Data to process
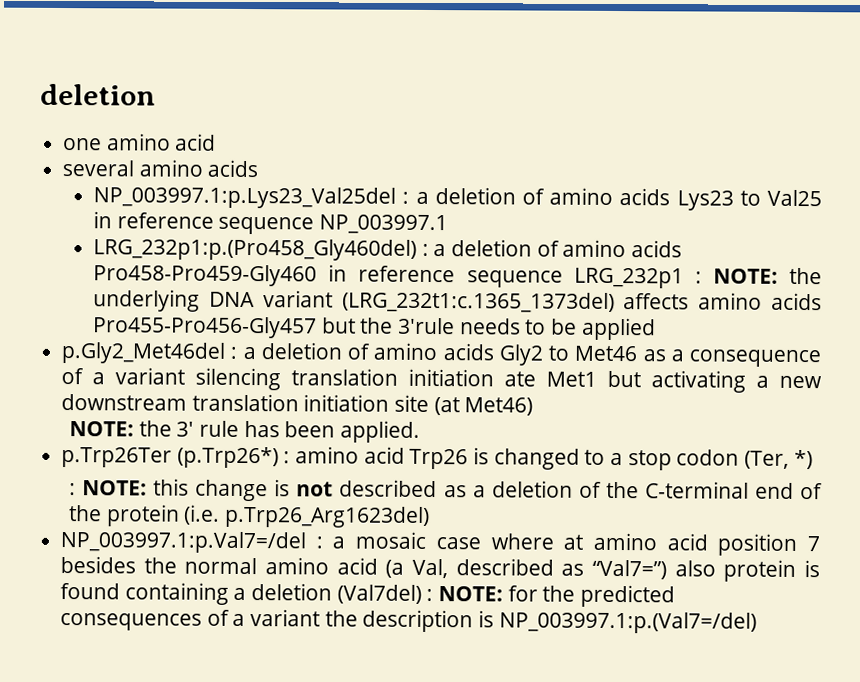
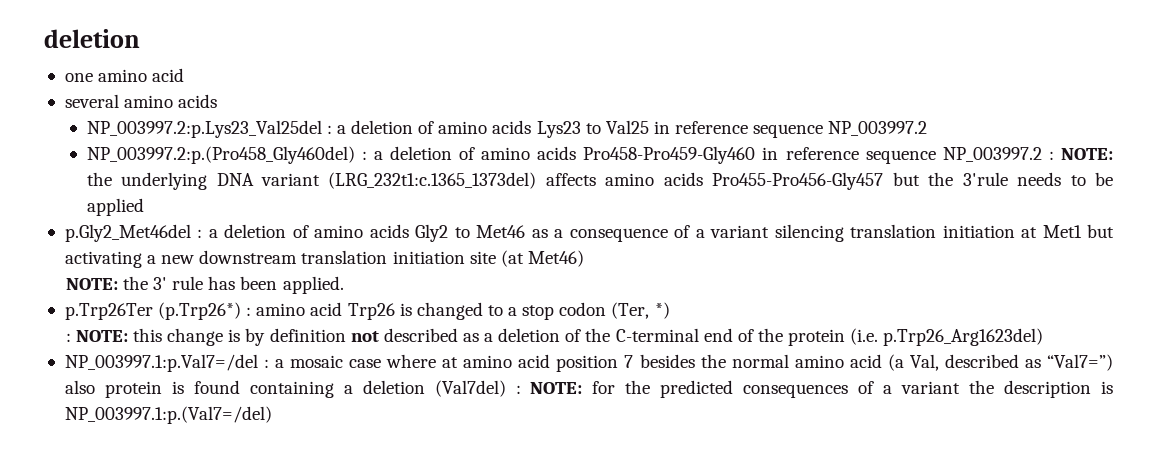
- NP_003997.1:p.Lys23_Val25del : a deletion of amino acids Lys23 to Val25 in reference sequence NP_003997.1
- LRG_232p1:p.(Pro458_Gly460del) : a deletion of amino acids Pro458-Pro459-Gly460 in reference sequence LRG_232p1 : NOTE: the underlying DNA variant (LRG_232t1:c.1365_1373del) affects amino acids Pro455-Pro456-Gly457 but the 3'rule needs to be applied
+ NP_003997.2:p.Lys23_Val25del : a deletion of amino acids Lys23 to Val25 in reference sequence NP_003997.2
+ NP_003997.2:p.(Pro458_Gly460del) : a deletion of amino acids Pro458-Pro459-Gly460 in reference sequence NP_003997.2 : NOTE: the underlying DNA variant (LRG_232t1:c.1365_1373del) affects amino acids Pro455-Pro456-Gly457 but the 3'rule needs to be applied
- p.Gly2_Met46del : a deletion of amino acids Gly2 to Met46 as a consequence of a variant silencing translation initiation ate Met1 but activating a new downstream translation initiation site (at Met46)
+ p.Gly2_Met46del : a deletion of amino acids Gly2 to Met46 as a consequence of a variant silencing translation initiation at Met1 but activating a new downstream translation initiation site (at Met46)
- : NOTE: this change is not described as a deletion of the C-terminal end of the protein (i.e. p.Trp26_Arg1623del)
+ : NOTE: this change is by definition not described as a deletion of the C-terminal end of the protein (i.e. p.Trp26_Arg1623del)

Aim of the task
Write down only the closing run of lines: the one containing "- : NOTE: this" and every line after it to the end of the entries, exactly.

Result of this exercise
- : NOTE: this change is not described as a deletion of the C-terminal end of the protein (i.e. p.Trp26_Arg1623del)
+ : NOTE: this change is by definition not described as a deletion of the C-terminal end of the protein (i.e. p.Trp26_Arg1623del)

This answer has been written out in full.